Doggo the robot navigates rough terrain and does backflips

Researchers at Stanford University have developed a new robot that is dog-like and designed to be able to navigate rough terrain and offer lots of agility. The robot is called Doggo, and it can trot, jump, and backflip with no need for treats as a reward. Doggo is designed with reproducibility in mind. Rather than keeping the construction methods and code under wraps, the researchers put it all onto the web freely so users can build their own versions.

Researcher Nathan Kau says that the team wanted the robot to be something you could build on a "relatively small budget." Larger quadruped robots can cost tens or hundreds of thousands of dollars to construct and need customized parts. Stanford Doggo is estimated to cost under $3,000 to build, including manufacturing and shipping costs.

Virtually all the components needed to build the robot can be purchased as-is online.
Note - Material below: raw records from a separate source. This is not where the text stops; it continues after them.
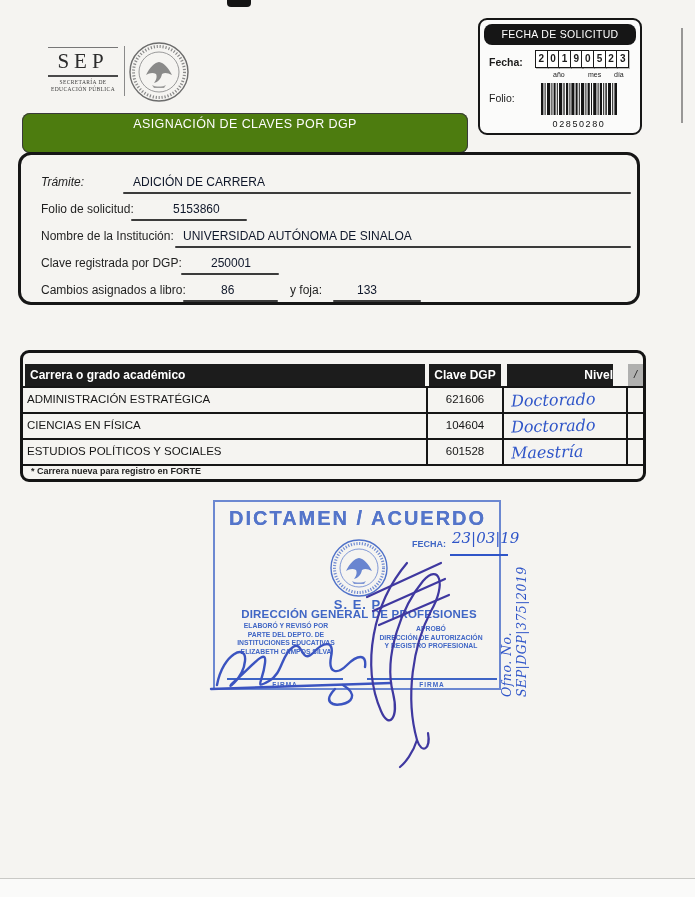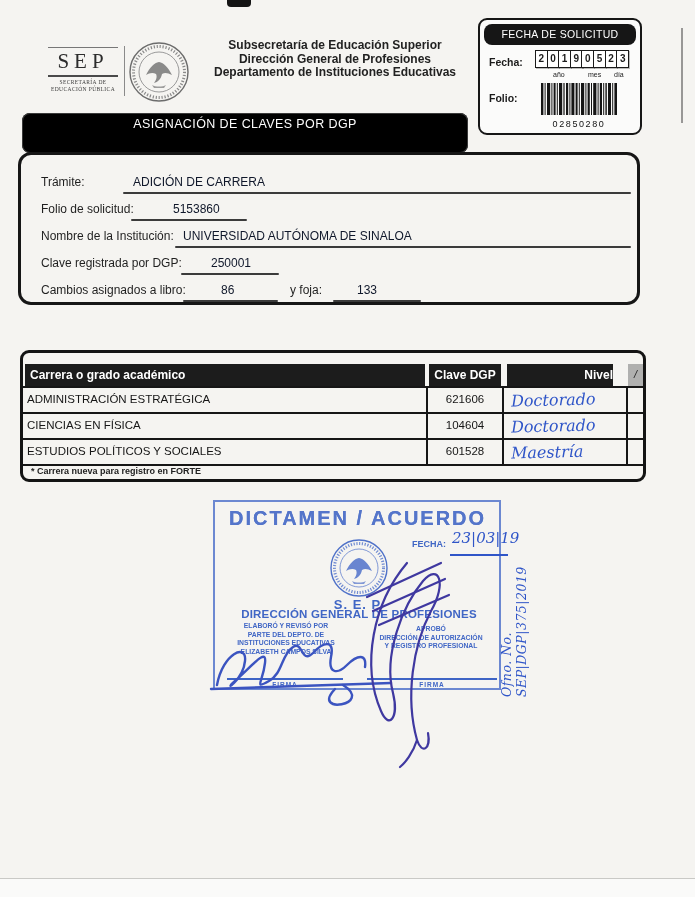"Subsecretaría de Educación Superior" div.abs { html: <div> <div>Subsecretaría de Educación Superior</div> <div>Dirección General de Profesiones</div> <div>Departamento de Instituciones Educativas</div> </div> -> none }
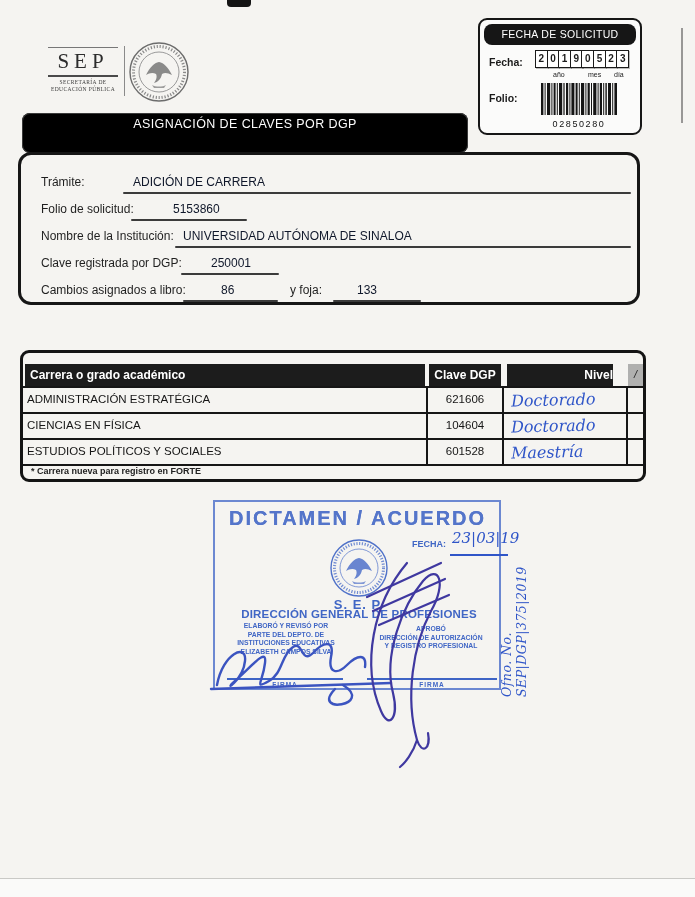"Folio:" .folio-label { font-weight: bold -> normal }
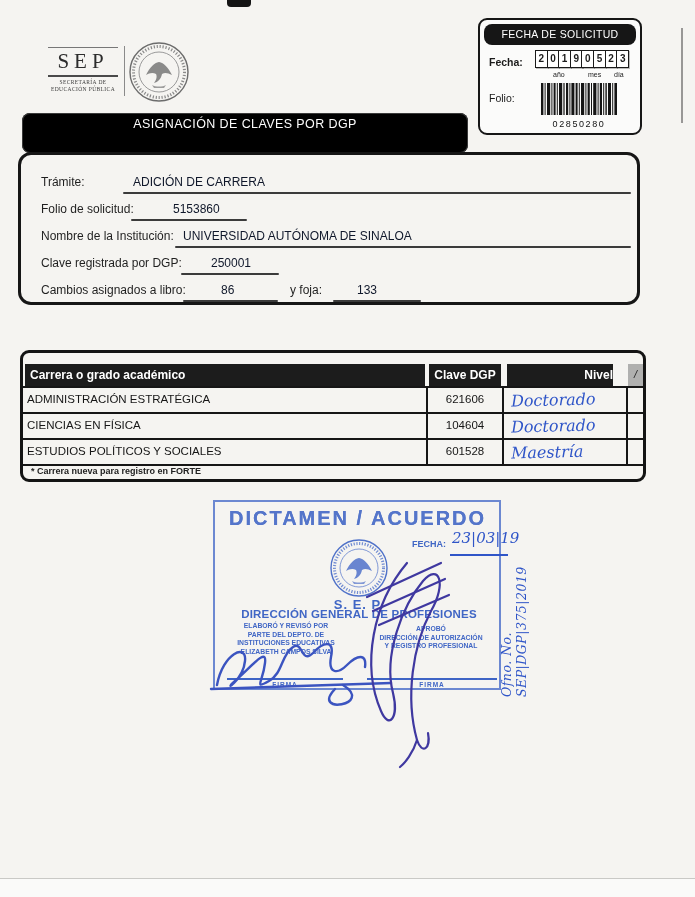"ASIGNACIÓN DE CLAVES POR DGP" .banner { background: #000000 -> #4d7c0f }
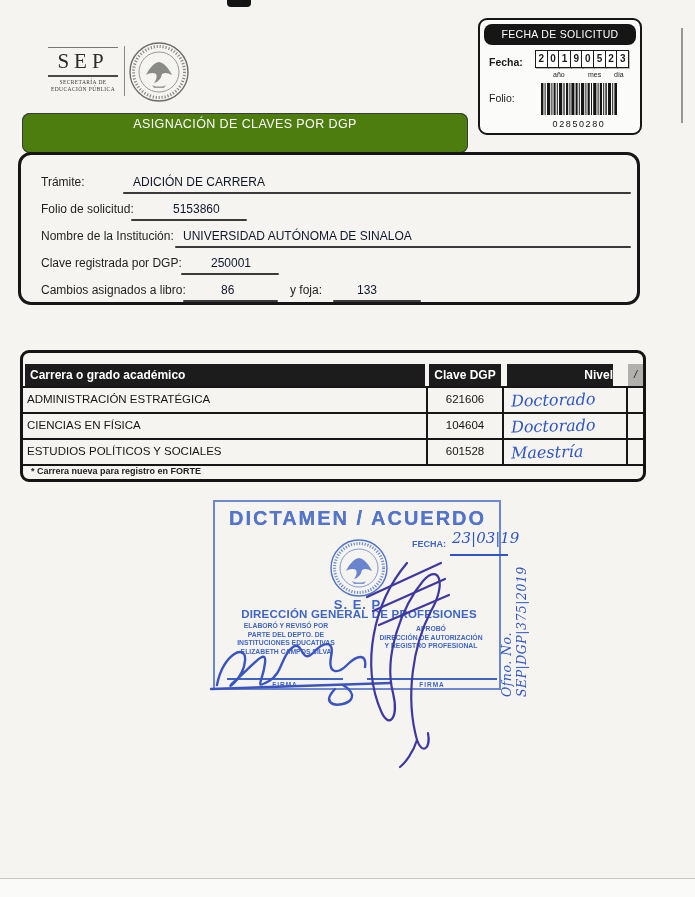"Trámite:" div.f-label { font-style: none -> italic }
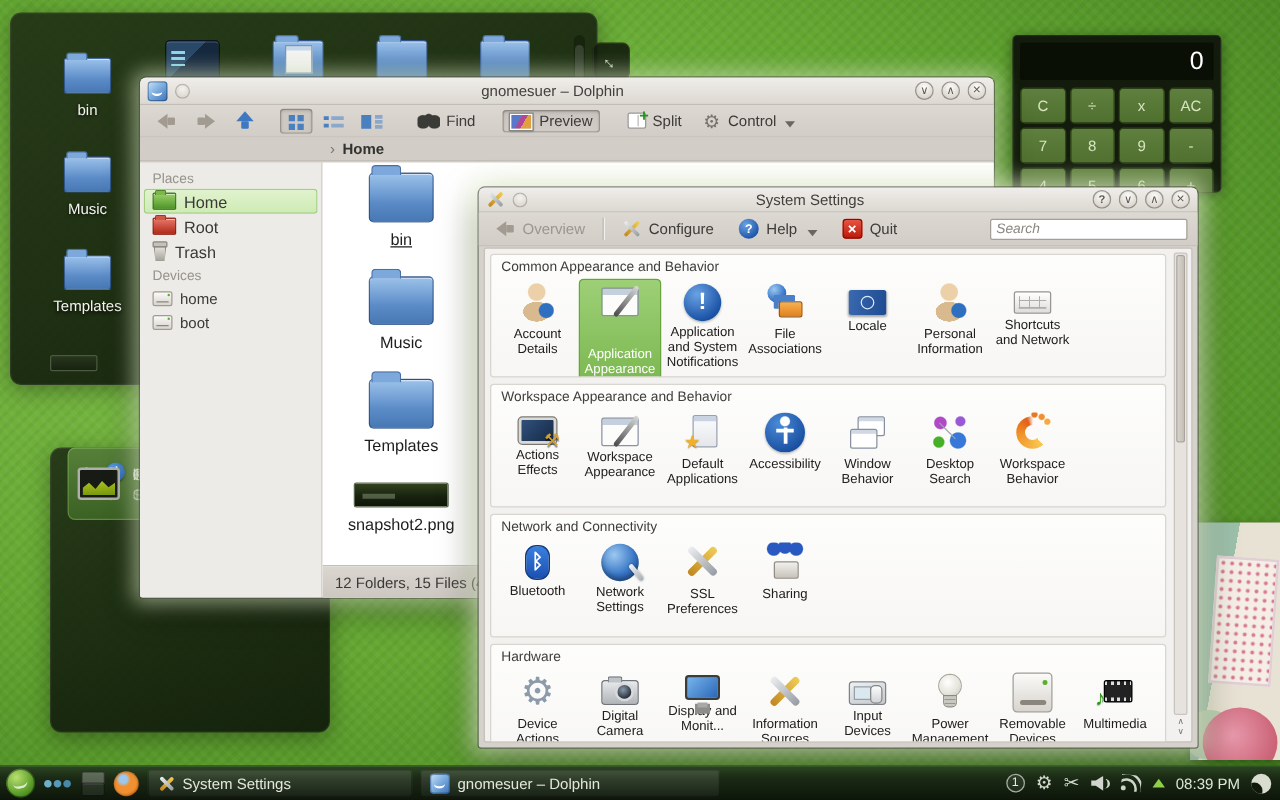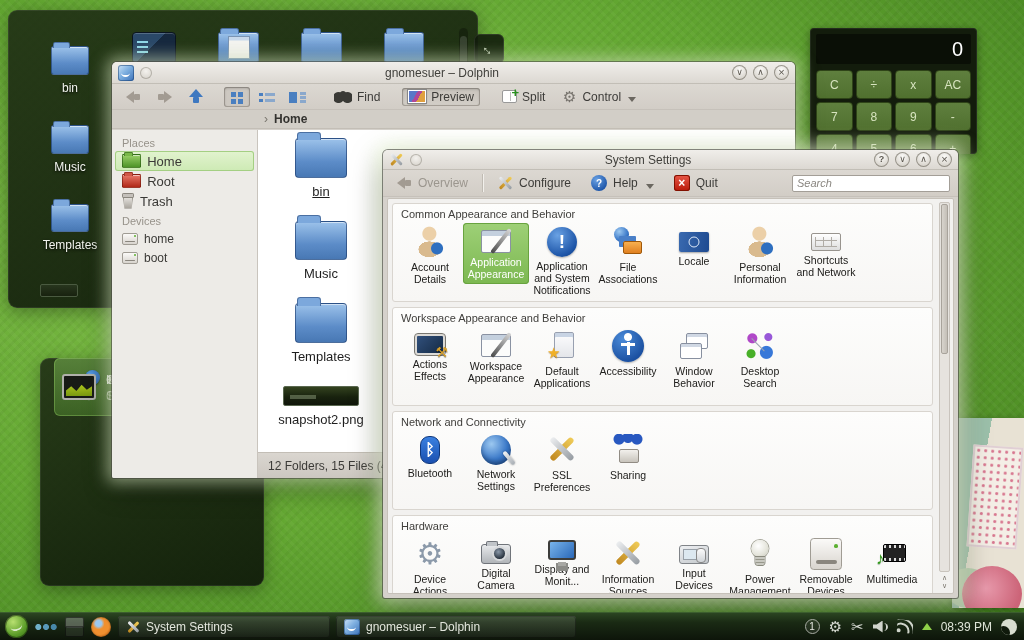"Preview" .tbtn.pressed { align-items: none -> flex-end }
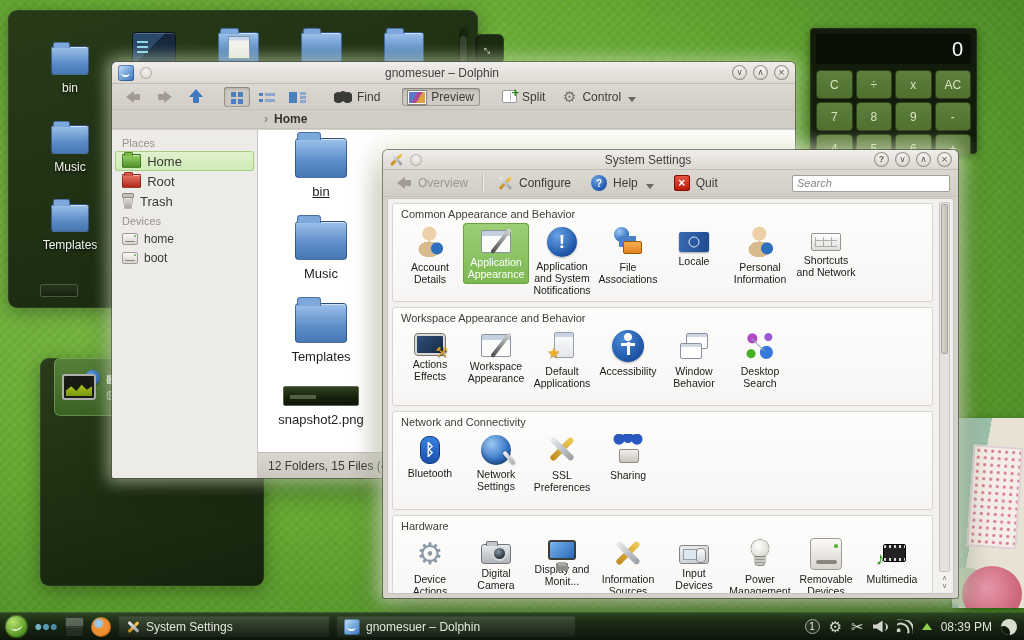"Application Appearance" .tile.selected .label { margin-top: none -> 21px }
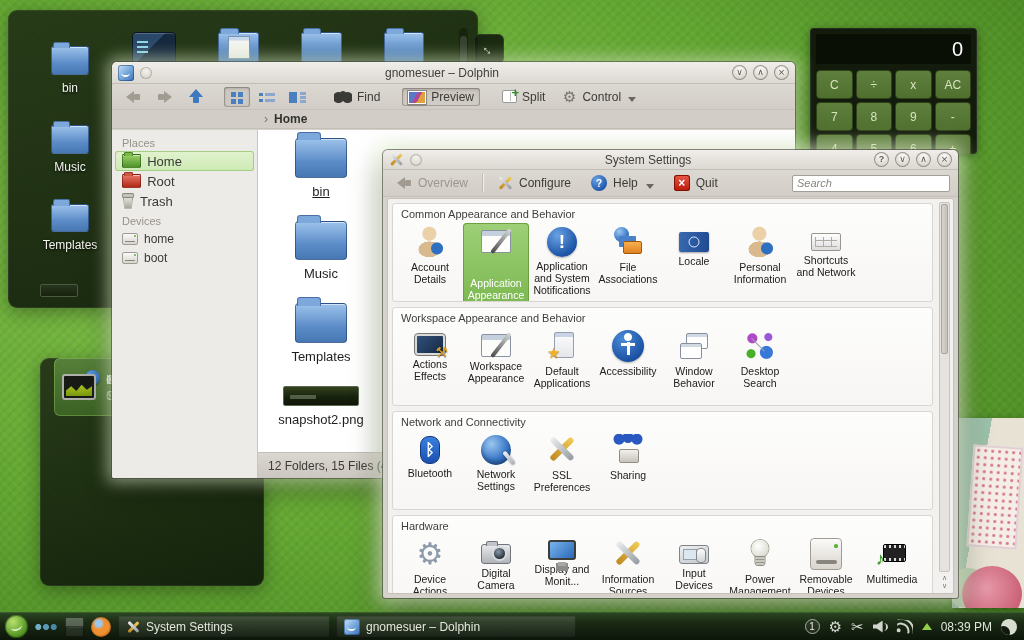"Workspace Behavior" div.tile { html: none -> <div> <span></span> <span>Workspace Behavior</span> </div> }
The team hopes that the low build cost lures researchers to develop innovative spinoff robots for their own work. Currently, Doggo can walk, trot, dance, hop, jump, and perform the occasional backflip. The current version of Doggo is about the size of a beagle.

The team plans to work on a larger version in the future. The student team behind the robot spent a significant amount of time researching readily available supplies and testing the parts as they made them without using simulations. The bot is capable of maintaining a consistent gait and the desired trajectory, even on varying terrain.

The bot uses motors that can sense external forces and determine how much force and torque each leg should apply in response. The motors recompute 8,000 times per second. The team says they were surprised at how well Doggo can jump saying it can jump up to 3.5 feet into the air.